__Task statement__:
The entries below must be retyped exactly. Pictures are to be omitted.

__Dataset extract__:
══════════

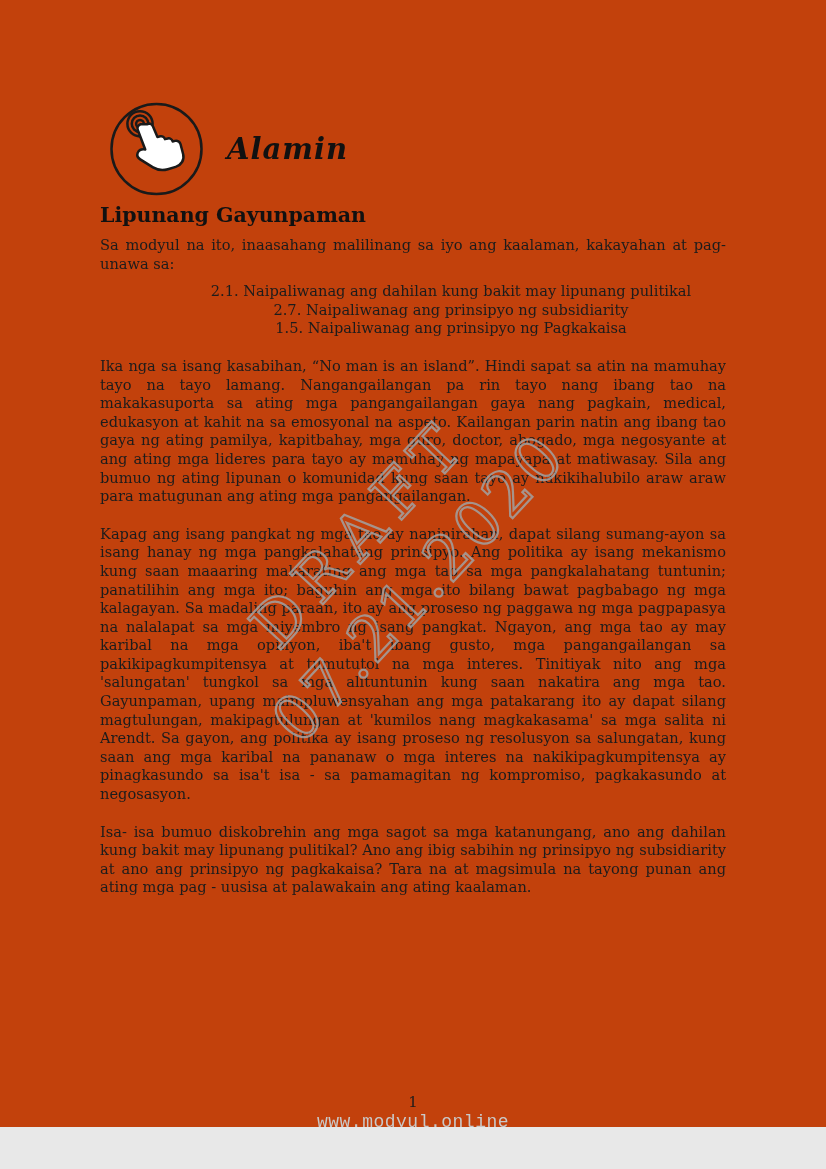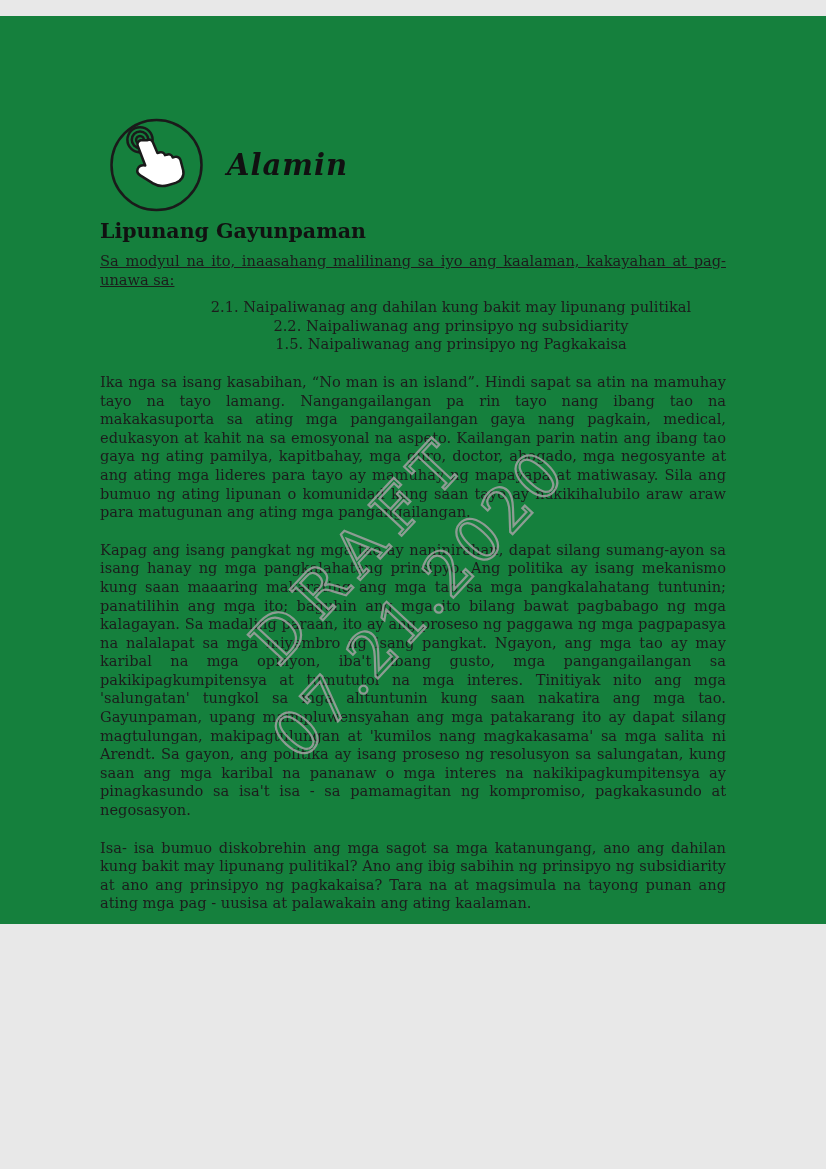--- a/index.html
+++ b/index.html
@@ -7,9 +7,9 @@
   .page {
     position: relative;
     width: 826px;
-    height: 908px;
-    margin: 16px auto;
-    background: #15803d;
+    height: 1127px;
+    margin: 0 auto;
+    background: #c2410c;
     font-family: "DejaVu Serif", "Liberation Serif", serif;
     color: #1c1c1c;
     overflow: hidden;

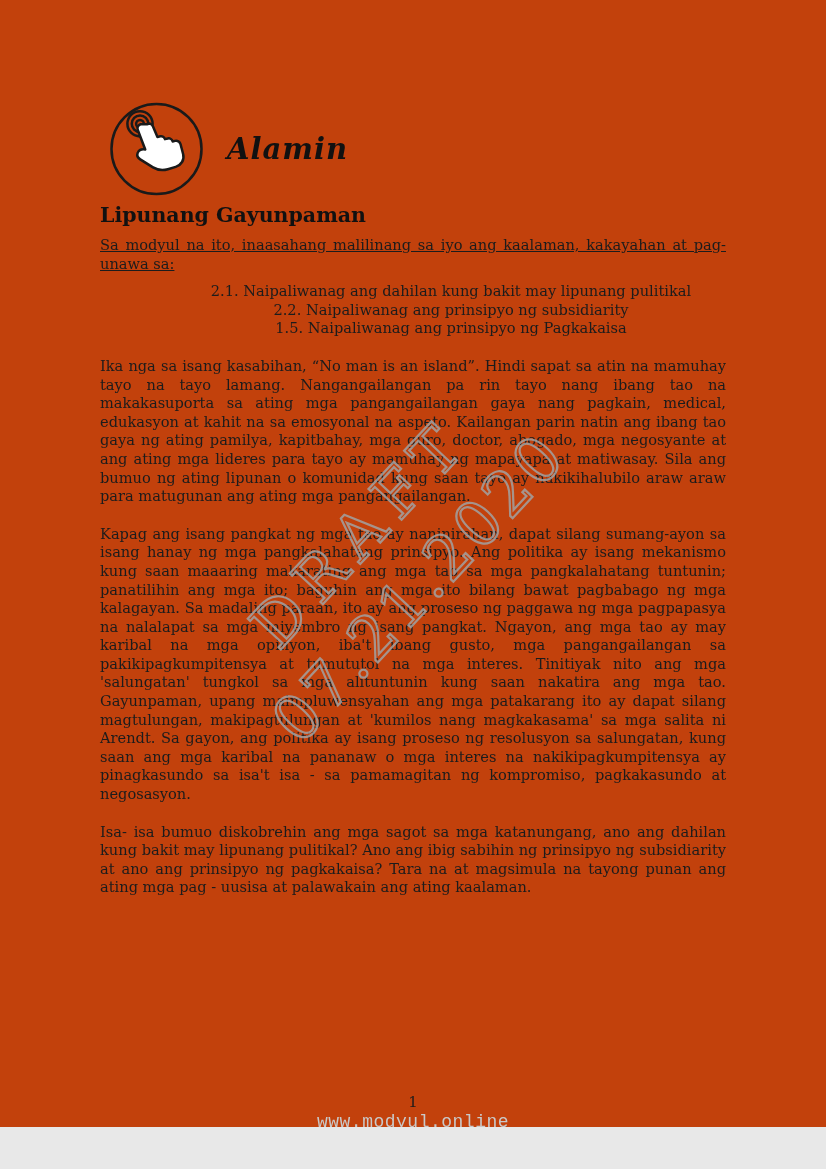--- a/index.html
+++ b/index.html
@@ -48,7 +48,7 @@
     margin-top: 9px;
   }
   p.para { margin-top: 19px; }
-  p.para-first { margin-top: 9px; text-decoration: underline; }
+  p.para-first { margin-top: 9px; }
   ol.objectives {
     list-style: none;
     padding-left: 76px;

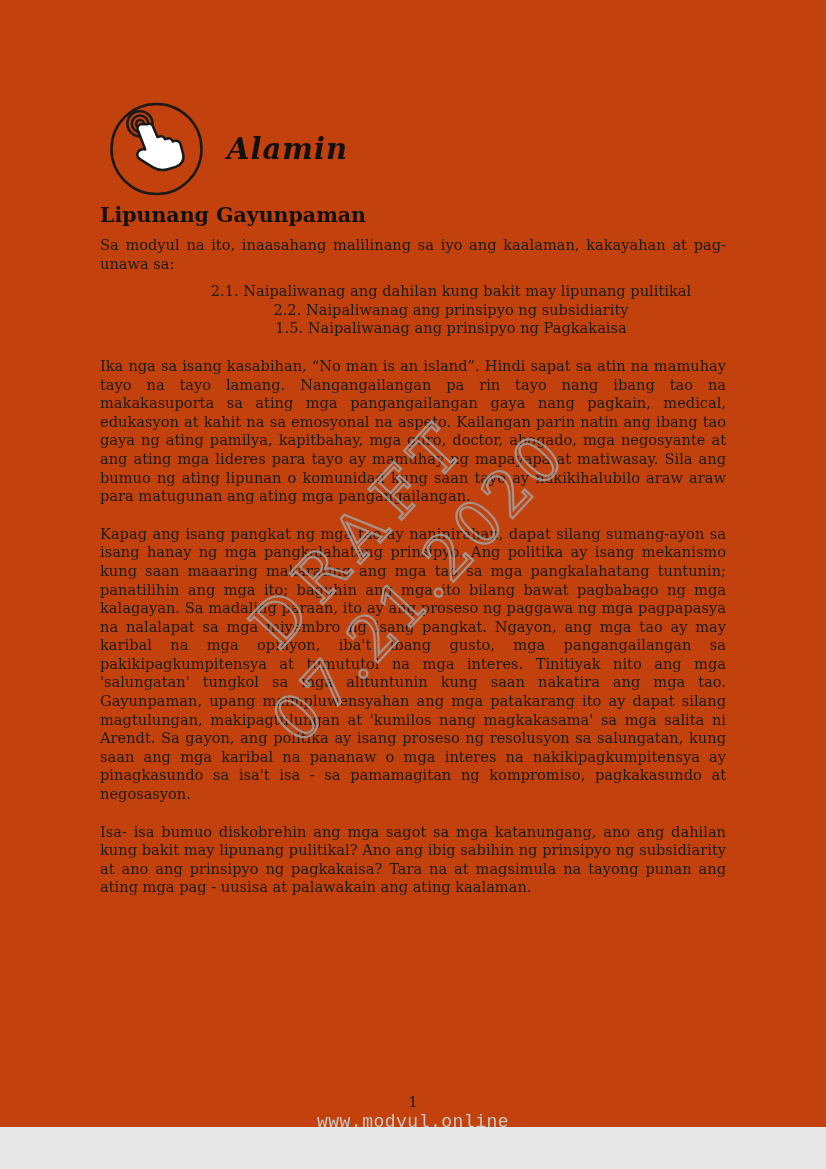--- a/index.html
+++ b/index.html
@@ -127,7 +127,7 @@
 
     <ol class="objectives body-text">
       <li>2.1. Naipaliwanag ang dahilan kung bakit may lipunang pulitikal</li>
-      <li>2.2. Naipaliwanag ang prinsipyo ng subsidiarity</li>
+      <li>2.7. Naipaliwanag ang prinsipyo ng subsidiarity</li>
       <li>1.5. Naipaliwanag ang prinsipyo ng Pagkakaisa</li>
     </ol>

══════════

__Result for this exercise__:
--- a/index.html
+++ b/index.html
@@ -7,9 +7,9 @@
   .page {
     position: relative;
     width: 826px;
-    height: 908px;
-    margin: 16px auto;
-    background: #15803d;
+    height: 1127px;
+    margin: 0 auto;
+    background: #c2410c;
     font-family: "DejaVu Serif", "Liberation Serif", serif;
     color: #1c1c1c;
     overflow: hidden;

--- a/index.html
+++ b/index.html
@@ -48,7 +48,7 @@
     margin-top: 9px;
   }
   p.para { margin-top: 19px; }
-  p.para-first { margin-top: 9px; text-decoration: underline; }
+  p.para-first { margin-top: 9px; }
   ol.objectives {
     list-style: none;
     padding-left: 76px;

--- a/index.html
+++ b/index.html
@@ -127,7 +127,7 @@
 
     <ol class="objectives body-text">
       <li>2.1. Naipaliwanag ang dahilan kung bakit may lipunang pulitikal</li>
-      <li>2.2. Naipaliwanag ang prinsipyo ng subsidiarity</li>
+      <li>2.7. Naipaliwanag ang prinsipyo ng subsidiarity</li>
       <li>1.5. Naipaliwanag ang prinsipyo ng Pagkakaisa</li>
     </ol>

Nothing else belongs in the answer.